--- Extracted material Enclosed Below ---

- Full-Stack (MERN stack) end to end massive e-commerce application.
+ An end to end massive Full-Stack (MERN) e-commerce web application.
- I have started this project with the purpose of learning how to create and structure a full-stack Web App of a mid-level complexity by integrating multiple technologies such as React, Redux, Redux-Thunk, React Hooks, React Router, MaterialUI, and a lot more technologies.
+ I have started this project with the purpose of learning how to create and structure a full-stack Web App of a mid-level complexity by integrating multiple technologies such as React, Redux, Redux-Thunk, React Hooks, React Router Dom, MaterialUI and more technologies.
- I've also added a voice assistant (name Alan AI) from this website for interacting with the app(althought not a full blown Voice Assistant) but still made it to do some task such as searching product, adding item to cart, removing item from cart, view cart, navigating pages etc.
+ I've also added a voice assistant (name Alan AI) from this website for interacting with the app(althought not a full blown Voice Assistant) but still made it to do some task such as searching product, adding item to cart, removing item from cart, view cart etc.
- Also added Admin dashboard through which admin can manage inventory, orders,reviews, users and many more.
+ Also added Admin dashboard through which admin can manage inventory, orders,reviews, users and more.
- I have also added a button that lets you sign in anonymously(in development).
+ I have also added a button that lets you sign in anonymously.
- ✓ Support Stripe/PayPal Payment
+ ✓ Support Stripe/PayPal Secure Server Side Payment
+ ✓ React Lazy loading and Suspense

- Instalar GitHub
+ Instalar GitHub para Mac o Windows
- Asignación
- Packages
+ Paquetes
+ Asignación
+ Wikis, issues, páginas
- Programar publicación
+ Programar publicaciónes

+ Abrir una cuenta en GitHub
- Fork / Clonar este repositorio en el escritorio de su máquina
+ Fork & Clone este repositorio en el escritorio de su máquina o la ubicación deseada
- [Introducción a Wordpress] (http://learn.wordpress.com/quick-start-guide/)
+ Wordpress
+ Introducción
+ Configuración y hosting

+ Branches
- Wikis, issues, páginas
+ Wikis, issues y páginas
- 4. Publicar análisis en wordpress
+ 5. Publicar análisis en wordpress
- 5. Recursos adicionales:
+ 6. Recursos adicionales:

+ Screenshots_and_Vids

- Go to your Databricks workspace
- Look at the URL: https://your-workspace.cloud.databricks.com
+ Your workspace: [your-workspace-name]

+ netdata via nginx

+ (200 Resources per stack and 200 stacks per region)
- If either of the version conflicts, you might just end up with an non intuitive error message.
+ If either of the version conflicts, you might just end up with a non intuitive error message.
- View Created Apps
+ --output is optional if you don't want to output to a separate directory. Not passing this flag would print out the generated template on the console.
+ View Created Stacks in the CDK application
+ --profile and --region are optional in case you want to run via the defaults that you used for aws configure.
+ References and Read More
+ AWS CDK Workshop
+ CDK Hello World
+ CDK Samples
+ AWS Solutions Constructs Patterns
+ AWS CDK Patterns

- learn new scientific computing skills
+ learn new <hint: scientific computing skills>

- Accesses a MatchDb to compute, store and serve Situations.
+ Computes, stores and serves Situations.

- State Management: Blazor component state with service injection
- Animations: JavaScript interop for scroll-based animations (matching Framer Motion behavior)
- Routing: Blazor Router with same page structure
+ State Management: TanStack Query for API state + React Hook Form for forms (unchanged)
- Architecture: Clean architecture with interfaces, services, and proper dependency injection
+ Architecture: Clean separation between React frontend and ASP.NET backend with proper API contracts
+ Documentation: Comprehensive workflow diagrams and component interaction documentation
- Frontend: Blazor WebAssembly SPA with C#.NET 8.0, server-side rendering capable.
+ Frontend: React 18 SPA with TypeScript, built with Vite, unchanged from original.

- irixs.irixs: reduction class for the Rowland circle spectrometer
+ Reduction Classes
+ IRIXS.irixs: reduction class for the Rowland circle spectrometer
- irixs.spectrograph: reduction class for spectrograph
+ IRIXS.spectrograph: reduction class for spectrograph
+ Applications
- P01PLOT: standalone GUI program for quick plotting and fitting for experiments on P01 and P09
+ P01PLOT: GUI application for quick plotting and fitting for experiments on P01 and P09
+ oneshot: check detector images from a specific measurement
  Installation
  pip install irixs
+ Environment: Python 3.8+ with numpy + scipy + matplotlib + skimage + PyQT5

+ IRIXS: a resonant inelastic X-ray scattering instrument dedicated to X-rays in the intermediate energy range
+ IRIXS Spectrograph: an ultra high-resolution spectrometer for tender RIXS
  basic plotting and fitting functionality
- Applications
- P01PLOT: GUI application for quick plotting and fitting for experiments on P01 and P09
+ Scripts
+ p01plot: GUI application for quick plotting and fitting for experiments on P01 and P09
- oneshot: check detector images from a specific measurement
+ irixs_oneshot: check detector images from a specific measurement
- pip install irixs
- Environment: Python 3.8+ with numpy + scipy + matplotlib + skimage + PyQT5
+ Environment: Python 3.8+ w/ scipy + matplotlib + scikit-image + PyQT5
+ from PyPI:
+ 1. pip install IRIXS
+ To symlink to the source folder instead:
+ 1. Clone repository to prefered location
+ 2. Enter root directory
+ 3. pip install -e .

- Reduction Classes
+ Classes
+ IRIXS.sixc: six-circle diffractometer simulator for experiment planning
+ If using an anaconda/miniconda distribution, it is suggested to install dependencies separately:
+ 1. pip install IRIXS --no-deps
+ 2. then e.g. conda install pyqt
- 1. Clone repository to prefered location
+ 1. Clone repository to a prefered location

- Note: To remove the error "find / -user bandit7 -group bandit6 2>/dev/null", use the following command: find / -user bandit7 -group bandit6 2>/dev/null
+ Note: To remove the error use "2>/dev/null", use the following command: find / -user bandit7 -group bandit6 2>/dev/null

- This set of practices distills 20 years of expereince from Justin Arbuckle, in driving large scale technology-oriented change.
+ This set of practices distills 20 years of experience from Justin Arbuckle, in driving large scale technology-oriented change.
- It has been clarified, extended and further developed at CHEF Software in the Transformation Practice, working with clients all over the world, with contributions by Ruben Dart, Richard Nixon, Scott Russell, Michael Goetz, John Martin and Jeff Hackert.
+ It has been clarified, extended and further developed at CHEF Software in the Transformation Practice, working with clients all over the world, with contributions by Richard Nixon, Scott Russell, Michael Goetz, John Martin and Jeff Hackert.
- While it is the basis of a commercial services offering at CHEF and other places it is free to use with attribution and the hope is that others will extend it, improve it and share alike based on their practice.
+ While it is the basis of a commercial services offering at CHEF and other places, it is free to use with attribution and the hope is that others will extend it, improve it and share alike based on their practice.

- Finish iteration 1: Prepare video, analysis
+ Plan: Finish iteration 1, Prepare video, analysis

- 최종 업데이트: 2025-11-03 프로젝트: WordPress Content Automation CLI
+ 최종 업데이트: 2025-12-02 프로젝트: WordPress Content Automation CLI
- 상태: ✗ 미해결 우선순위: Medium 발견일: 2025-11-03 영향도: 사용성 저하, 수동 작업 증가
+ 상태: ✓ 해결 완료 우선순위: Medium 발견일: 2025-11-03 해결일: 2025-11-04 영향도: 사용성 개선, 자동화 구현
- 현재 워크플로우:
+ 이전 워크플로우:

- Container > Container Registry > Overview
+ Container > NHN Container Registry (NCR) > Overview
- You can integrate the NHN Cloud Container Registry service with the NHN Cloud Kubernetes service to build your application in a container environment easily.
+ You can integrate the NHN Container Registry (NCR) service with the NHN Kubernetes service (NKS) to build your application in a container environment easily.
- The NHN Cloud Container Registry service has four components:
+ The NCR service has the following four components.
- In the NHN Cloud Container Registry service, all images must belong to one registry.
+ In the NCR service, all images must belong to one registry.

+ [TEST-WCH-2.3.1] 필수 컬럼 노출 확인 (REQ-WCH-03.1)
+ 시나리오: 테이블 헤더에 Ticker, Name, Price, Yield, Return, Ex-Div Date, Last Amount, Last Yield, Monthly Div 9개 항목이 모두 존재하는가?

--- End of Enclosed Extracted material ---

Copy every line of the listing above exactly.

- Full-Stack (MERN stack) end to end massive e-commerce application.
+ An end to end massive Full-Stack (MERN) e-commerce web application.
- I have started this project with the purpose of learning how to create and structure a full-stack Web App of a mid-level complexity by integrating multiple technologies such as React, Redux, Redux-Thunk, React Hooks, React Router, MaterialUI, and a lot more technologies.
+ I have started this project with the purpose of learning how to create and structure a full-stack Web App of a mid-level complexity by integrating multiple technologies such as React, Redux, Redux-Thunk, React Hooks, React Router Dom, MaterialUI and more technologies.
- I've also added a voice assistant (name Alan AI) from this website for interacting with the app(althought not a full blown Voice Assistant) but still made it to do some task such as searching product, adding item to cart, removing item from cart, view cart, navigating pages etc.
+ I've also added a voice assistant (name Alan AI) from this website for interacting with the app(althought not a full blown Voice Assistant) but still made it to do some task such as searching product, adding item to cart, removing item from cart, view cart etc.
- Also added Admin dashboard through which admin can manage inventory, orders,reviews, users and many more.
+ Also added Admin dashboard through which admin can manage inventory, orders,reviews, users and more.
- I have also added a button that lets you sign in anonymously(in development).
+ I have also added a button that lets you sign in anonymously.
- ✓ Support Stripe/PayPal Payment
+ ✓ Support Stripe/PayPal Secure Server Side Payment
+ ✓ React Lazy loading and Suspense

- Instalar GitHub
+ Instalar GitHub para Mac o Windows
- Asignación
- Packages
+ Paquetes
+ Asignación
+ Wikis, issues, páginas
- Programar publicación
+ Programar publicaciónes

+ Abrir una cuenta en GitHub
- Fork / Clonar este repositorio en el escritorio de su máquina
+ Fork & Clone este repositorio en el escritorio de su máquina o la ubicación deseada
- [Introducción a Wordpress] (http://learn.wordpress.com/quick-start-guide/)
+ Wordpress
+ Introducción
+ Configuración y hosting

+ Branches
- Wikis, issues, páginas
+ Wikis, issues y páginas
- 4. Publicar análisis en wordpress
+ 5. Publicar análisis en wordpress
- 5. Recursos adicionales:
+ 6. Recursos adicionales:

+ Screenshots_and_Vids

- Go to your Databricks workspace
- Look at the URL: https://your-workspace.cloud.databricks.com
+ Your workspace: [your-workspace-name]

+ netdata via nginx

+ (200 Resources per stack and 200 stacks per region)
- If either of the version conflicts, you might just end up with an non intuitive error message.
+ If either of the version conflicts, you might just end up with a non intuitive error message.
- View Created Apps
+ --output is optional if you don't want to output to a separate directory. Not passing this flag would print out the generated template on the console.
+ View Created Stacks in the CDK application
+ --profile and --region are optional in case you want to run via the defaults that you used for aws configure.
+ References and Read More
+ AWS CDK Workshop
+ CDK Hello World
+ CDK Samples
+ AWS Solutions Constructs Patterns
+ AWS CDK Patterns

- learn new scientific computing skills
+ learn new <hint: scientific computing skills>

- Accesses a MatchDb to compute, store and serve Situations.
+ Computes, stores and serves Situations.

- State Management: Blazor component state with service injection
- Animations: JavaScript interop for scroll-based animations (matching Framer Motion behavior)
- Routing: Blazor Router with same page structure
+ State Management: TanStack Query for API state + React Hook Form for forms (unchanged)
- Architecture: Clean architecture with interfaces, services, and proper dependency injection
+ Architecture: Clean separation between React frontend and ASP.NET backend with proper API contracts
+ Documentation: Comprehensive workflow diagrams and component interaction documentation
- Frontend: Blazor WebAssembly SPA with C#.NET 8.0, server-side rendering capable.
+ Frontend: React 18 SPA with TypeScript, built with Vite, unchanged from original.

- irixs.irixs: reduction class for the Rowland circle spectrometer
+ Reduction Classes
+ IRIXS.irixs: reduction class for the Rowland circle spectrometer
- irixs.spectrograph: reduction class for spectrograph
+ IRIXS.spectrograph: reduction class for spectrograph
+ Applications
- P01PLOT: standalone GUI program for quick plotting and fitting for experiments on P01 and P09
+ P01PLOT: GUI application for quick plotting and fitting for experiments on P01 and P09
+ oneshot: check detector images from a specific measurement
  Installation
  pip install irixs
+ Environment: Python 3.8+ with numpy + scipy + matplotlib + skimage + PyQT5

+ IRIXS: a resonant inelastic X-ray scattering instrument dedicated to X-rays in the intermediate energy range
+ IRIXS Spectrograph: an ultra high-resolution spectrometer for tender RIXS
  basic plotting and fitting functionality
- Applications
- P01PLOT: GUI application for quick plotting and fitting for experiments on P01 and P09
+ Scripts
+ p01plot: GUI application for quick plotting and fitting for experiments on P01 and P09
- oneshot: check detector images from a specific measurement
+ irixs_oneshot: check detector images from a specific measurement
- pip install irixs
- Environment: Python 3.8+ with numpy + scipy + matplotlib + skimage + PyQT5
+ Environment: Python 3.8+ w/ scipy + matplotlib + scikit-image + PyQT5
+ from PyPI:
+ 1. pip install IRIXS
+ To symlink to the source folder instead:
+ 1. Clone repository to prefered location
+ 2. Enter root directory
+ 3. pip install -e .

- Reduction Classes
+ Classes
+ IRIXS.sixc: six-circle diffractometer simulator for experiment planning
+ If using an anaconda/miniconda distribution, it is suggested to install dependencies separately:
+ 1. pip install IRIXS --no-deps
+ 2. then e.g. conda install pyqt
- 1. Clone repository to prefered location
+ 1. Clone repository to a prefered location

- Note: To remove the error "find / -user bandit7 -group bandit6 2>/dev/null", use the following command: find / -user bandit7 -group bandit6 2>/dev/null
+ Note: To remove the error use "2>/dev/null", use the following command: find / -user bandit7 -group bandit6 2>/dev/null

- This set of practices distills 20 years of expereince from Justin Arbuckle, in driving large scale technology-oriented change.
+ This set of practices distills 20 years of experience from Justin Arbuckle, in driving large scale technology-oriented change.
- It has been clarified, extended and further developed at CHEF Software in the Transformation Practice, working with clients all over the world, with contributions by Ruben Dart, Richard Nixon, Scott Russell, Michael Goetz, John Martin and Jeff Hackert.
+ It has been clarified, extended and further developed at CHEF Software in the Transformation Practice, working with clients all over the world, with contributions by Richard Nixon, Scott Russell, Michael Goetz, John Martin and Jeff Hackert.
- While it is the basis of a commercial services offering at CHEF and other places it is free to use with attribution and the hope is that others will extend it, improve it and share alike based on their practice.
+ While it is the basis of a commercial services offering at CHEF and other places, it is free to use with attribution and the hope is that others will extend it, improve it and share alike based on their practice.

- Finish iteration 1: Prepare video, analysis
+ Plan: Finish iteration 1, Prepare video, analysis

- 최종 업데이트: 2025-11-03 프로젝트: WordPress Content Automation CLI
+ 최종 업데이트: 2025-12-02 프로젝트: WordPress Content Automation CLI
- 상태: ✗ 미해결 우선순위: Medium 발견일: 2025-11-03 영향도: 사용성 저하, 수동 작업 증가
+ 상태: ✓ 해결 완료 우선순위: Medium 발견일: 2025-11-03 해결일: 2025-11-04 영향도: 사용성 개선, 자동화 구현
- 현재 워크플로우:
+ 이전 워크플로우:

- Container > Container Registry > Overview
+ Container > NHN Container Registry (NCR) > Overview
- You can integrate the NHN Cloud Container Registry service with the NHN Cloud Kubernetes service to build your application in a container environment easily.
+ You can integrate the NHN Container Registry (NCR) service with the NHN Kubernetes service (NKS) to build your application in a container environment easily.
- The NHN Cloud Container Registry service has four components:
+ The NCR service has the following four components.
- In the NHN Cloud Container Registry service, all images must belong to one registry.
+ In the NCR service, all images must belong to one registry.

+ [TEST-WCH-2.3.1] 필수 컬럼 노출 확인 (REQ-WCH-03.1)
+ 시나리오: 테이블 헤더에 Ticker, Name, Price, Yield, Return, Ex-Div Date, Last Amount, Last Yield, Monthly Div 9개 항목이 모두 존재하는가?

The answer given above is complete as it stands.